Kami berkesimpulan, pintu itu memang tak tertutup dengan sempurna. Kami coba melihat kondisi penumpang dan sopir. Mengejutkan. Di belakang kemudi, ada ibu ibu tua. Saya sebut tua, karena kerudung, kaca mata, caranya mengikatkan rambut dan beberapa pernik menunjukkan pilihan style orang tua. Style nenek nenek. Di sebelahnya, ibu yang lebih tua. Bungkuk dan lemah. Di barisan bangku tengah, ada 3 orang. Dua perempuan dan satu laki laki. Semuanya tua. Mereka tak pedulikan kode kami. Kami mulai main ‘kasar’.
Kami mulai membunyikan bel dan melambai lambaikan tangan. Akhirnya mereka tahu. Dan pintupun ditutup dengan sempat kami dengar kata kata saling menyalahkan.
Sebenarnya kecerobohan ini bukan tipikal orang tua.
Dan bukan cuma ada di jalanan.
Ada banyak kecerobohan yang kita lakukan. Semuanya berpangkal dari ketidakmengertian. Ada banyak kebodohan dalam hidup keseharian ini. Ada kemalasan karena dipicu kebodohan. Ada kesombongan yang saham terbesarnya adalah kebodohan. Ada kecerobohan yang penyebab utamanya adalah kebodohan. Ada banyak hal bodoh kita lakukan karena kebebalan kita.
Anda suka melihat wajah penyesalan? Saya suka belajar dari wajah wajah penuh penyesalan.
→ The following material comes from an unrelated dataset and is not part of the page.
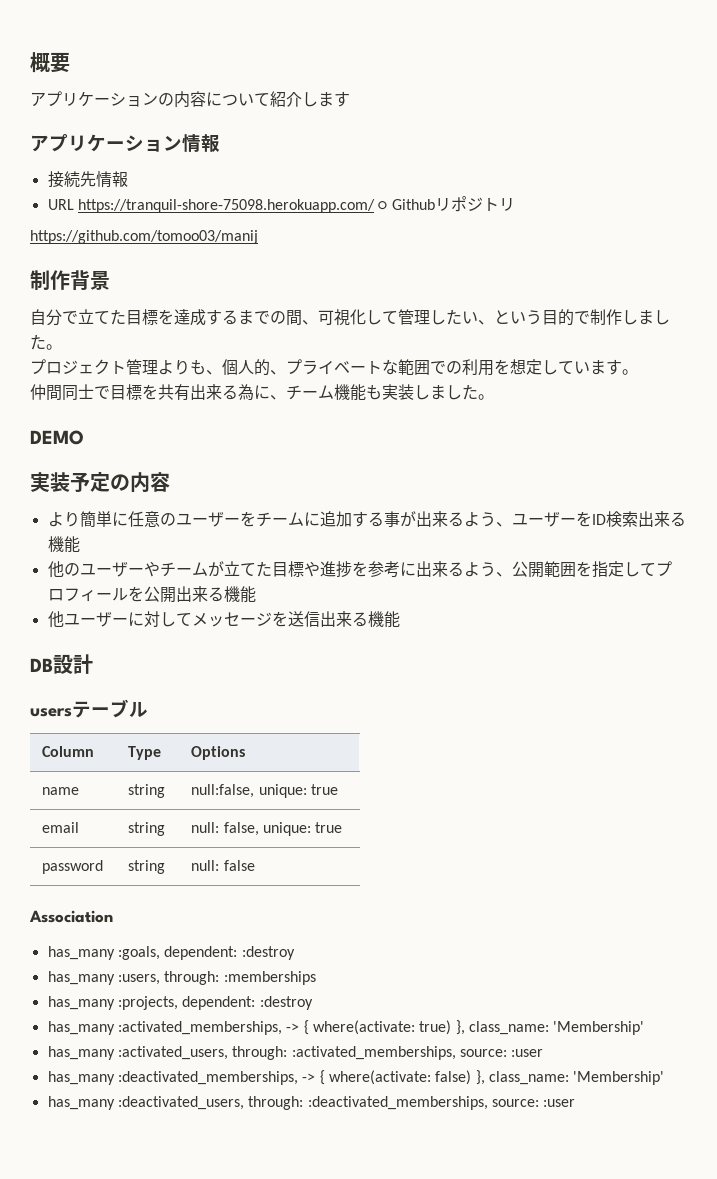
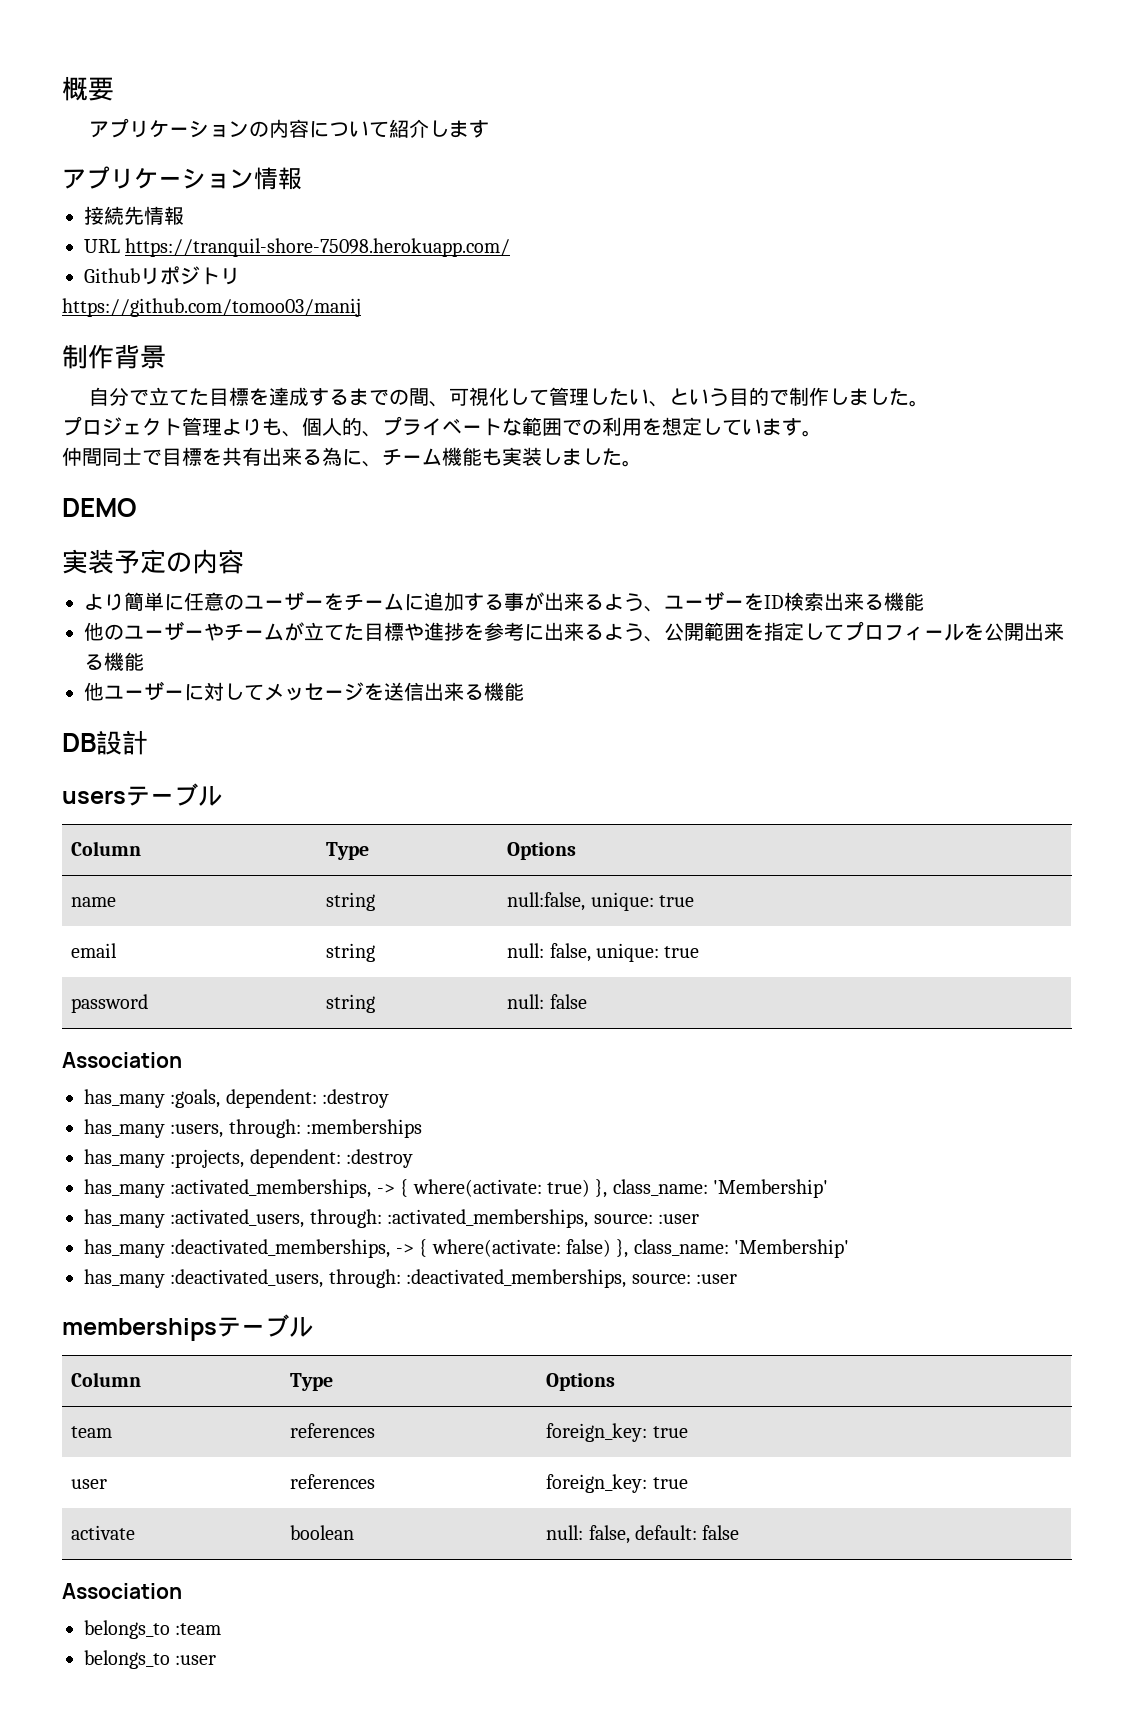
[378,201,388,210] ○ -> (511, 247) //
(576, 1103) none -> [62,1314,313,1341] [71,1372,142,1387] [290,1373,334,1391] [546,1373,616,1391] [71,1426,113,1438] [290,1423,376,1438] [546,1423,688,1442] [71,1479,108,1489] [290,1474,376,1489] [546,1474,688,1493] [71,1525,136,1540] [290,1525,355,1540] [546,1525,740,1544] [62,1583,182,1599] [84,1620,222,1639] [84,1650,217,1669] // membershipsテーブル // Column | Type | Options // team | references | foreign_key: true // user | references | foreign_key: true // activate | boolean | null: false, default: false // Association // belongs_to :team // belongs_to :user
Saya hafal ekspresi penyesalan anak saya yang meletakkan buku gambarnya di lantai dan karyanya menjadi bulan bulanan adik kecilnya. Ada wajah penyesalan kakak yang khas ketika gelas dia terjatuh karena candaannya di meja makan. Ada wajah penyesalan Aisyah ketika dia menggoda adik sampai menyinggung harga diri adik dan adik marah besar. Aku bahkan hafal ekspresi mereka. Aku juga hafal ekspresi penyesalan istriku. Mereka punya wajah penyesalan yang khas. Mereka juga hafal ekspresi penyesalanku.
Agak sulit melukiskan wajah penyesalan itu. Tapi ada campuran bodoh, ada unsur sedang berpikir, ada unsur sedang mencoba memperbaiki keadaan, ada sedikit campuran optimis yang dicampurkan dengan hal keraguan dan kekhawatiran. Dan memang sebagian besar ekspresi penyesalan adalah ekspresi yang tak terlukiskan dengan kata kata.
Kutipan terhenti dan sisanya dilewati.